> **Exercise details**:
Transcribe the records below. Leave every line exactly as written.

━━━ Information provided ━━━

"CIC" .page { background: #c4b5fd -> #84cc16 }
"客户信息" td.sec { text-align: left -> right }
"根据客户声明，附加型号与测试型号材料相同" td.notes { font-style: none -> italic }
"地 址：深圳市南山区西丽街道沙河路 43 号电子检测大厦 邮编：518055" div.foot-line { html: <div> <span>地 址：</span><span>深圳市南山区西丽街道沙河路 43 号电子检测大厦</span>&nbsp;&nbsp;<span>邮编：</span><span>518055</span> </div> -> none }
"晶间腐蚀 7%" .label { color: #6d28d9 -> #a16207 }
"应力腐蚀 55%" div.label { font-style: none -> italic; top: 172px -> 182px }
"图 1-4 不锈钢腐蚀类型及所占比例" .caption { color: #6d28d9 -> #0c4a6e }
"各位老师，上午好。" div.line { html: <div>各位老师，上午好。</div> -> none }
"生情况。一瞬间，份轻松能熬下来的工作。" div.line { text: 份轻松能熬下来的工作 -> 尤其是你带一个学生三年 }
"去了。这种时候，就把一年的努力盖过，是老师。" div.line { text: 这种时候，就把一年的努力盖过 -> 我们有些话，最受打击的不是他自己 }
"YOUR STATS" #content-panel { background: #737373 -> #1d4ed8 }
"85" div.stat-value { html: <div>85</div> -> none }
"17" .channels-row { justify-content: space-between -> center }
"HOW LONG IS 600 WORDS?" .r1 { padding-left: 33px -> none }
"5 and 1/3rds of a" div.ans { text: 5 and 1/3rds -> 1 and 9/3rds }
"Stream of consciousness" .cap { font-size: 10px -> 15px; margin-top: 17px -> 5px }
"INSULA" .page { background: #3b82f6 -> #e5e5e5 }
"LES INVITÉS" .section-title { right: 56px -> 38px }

━━━

> **Problem solution**:
"CIC" .page { background: #c4b5fd -> #84cc16 }
"客户信息" td.sec { text-align: left -> right }
"根据客户声明，附加型号与测试型号材料相同" td.notes { font-style: none -> italic }
"地 址：深圳市南山区西丽街道沙河路 43 号电子检测大厦 邮编：518055" div.foot-line { html: <div> <span>地 址：</span><span>深圳市南山区西丽街道沙河路 43 号电子检测大厦</span>&nbsp;&nbsp;<span>邮编：</span><span>518055</span> </div> -> none }
"晶间腐蚀 7%" .label { color: #6d28d9 -> #a16207 }
"应力腐蚀 55%" div.label { font-style: none -> italic; top: 172px -> 182px }
"图 1-4 不锈钢腐蚀类型及所占比例" .caption { color: #6d28d9 -> #0c4a6e }
"各位老师，上午好。" div.line { html: <div>各位老师，上午好。</div> -> none }
"生情况。一瞬间，份轻松能熬下来的工作。" div.line { text: 份轻松能熬下来的工作 -> 尤其是你带一个学生三年 }
"去了。这种时候，就把一年的努力盖过，是老师。" div.line { text: 这种时候，就把一年的努力盖过 -> 我们有些话，最受打击的不是他自己 }
"YOUR STATS" #content-panel { background: #737373 -> #1d4ed8 }
"85" div.stat-value { html: <div>85</div> -> none }
"17" .channels-row { justify-content: space-between -> center }
"HOW LONG IS 600 WORDS?" .r1 { padding-left: 33px -> none }
"5 and 1/3rds of a" div.ans { text: 5 and 1/3rds -> 1 and 9/3rds }
"Stream of consciousness" .cap { font-size: 10px -> 15px; margin-top: 17px -> 5px }
"INSULA" .page { background: #3b82f6 -> #e5e5e5 }
"LES INVITÉS" .section-title { right: 56px -> 38px }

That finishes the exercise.